Material for the task below:

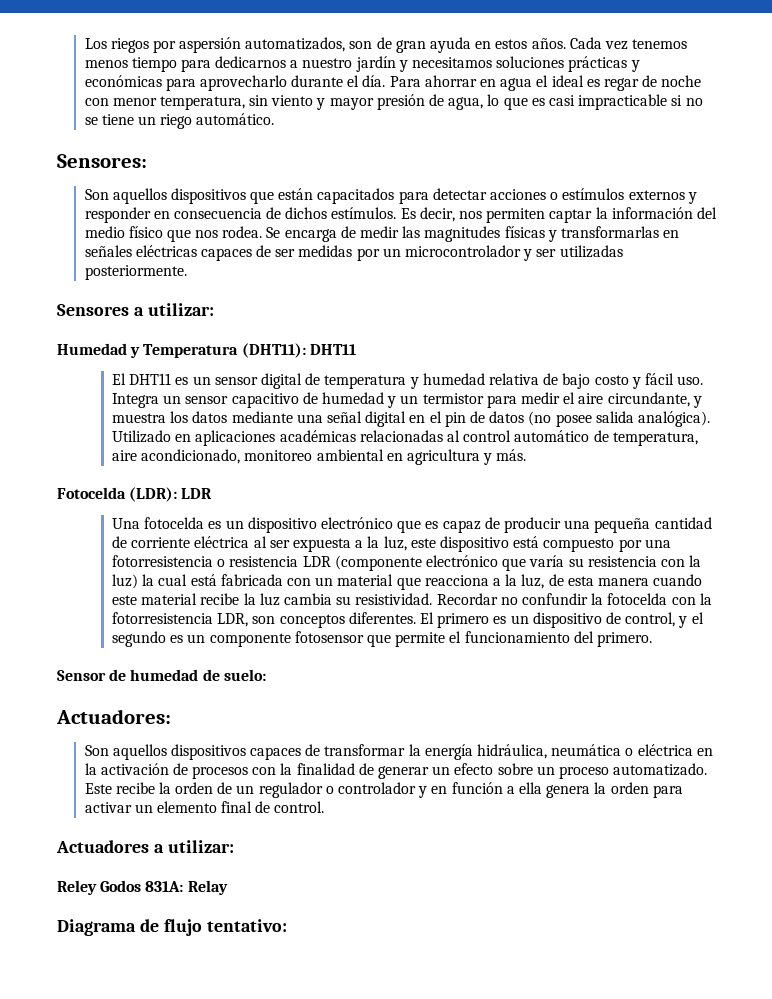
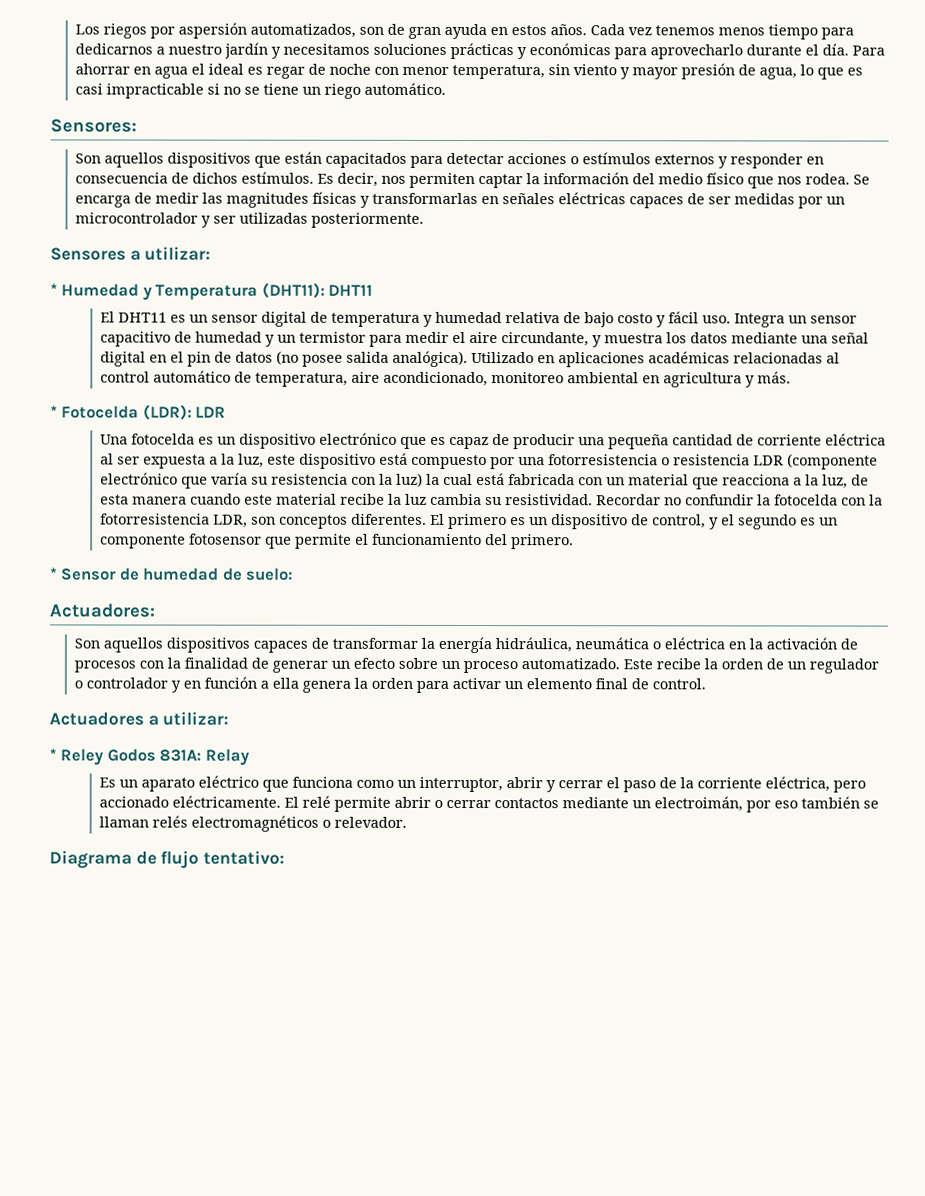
(214, 309) none -> [50,283,58,296] *
(527, 455) none -> [50,405,58,418] *
(652, 639) none -> [50,567,58,580] *
(234, 846) none -> [49,748,57,761] *
(228, 887) none -> [99,775,867,793] [99,795,880,813] [99,815,408,832] // Es un aparato eléctrico que funciona como un interruptor, abrir y cerrar el paso de la corriente eléctrica, pero accionado eléctricamente. El relé permite abrir o cerrar contactos mediante un electroimán, por eso también se llaman relés electromagnéticos o relevador.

End of Material for the task.

Your assignment:
Leaving every picture out, output the data exactly as it stands.

Result:
(214, 309) none -> [50,283,58,296] *
(527, 455) none -> [50,405,58,418] *
(652, 639) none -> [50,567,58,580] *
(234, 846) none -> [49,748,57,761] *
(228, 887) none -> [99,775,867,793] [99,795,880,813] [99,815,408,832] // Es un aparato eléctrico que funciona como un interruptor, abrir y cerrar el paso de la corriente eléctrica, pero accionado eléctricamente. El relé permite abrir o cerrar contactos mediante un electroimán, por eso también se llaman relés electromagnéticos o relevador.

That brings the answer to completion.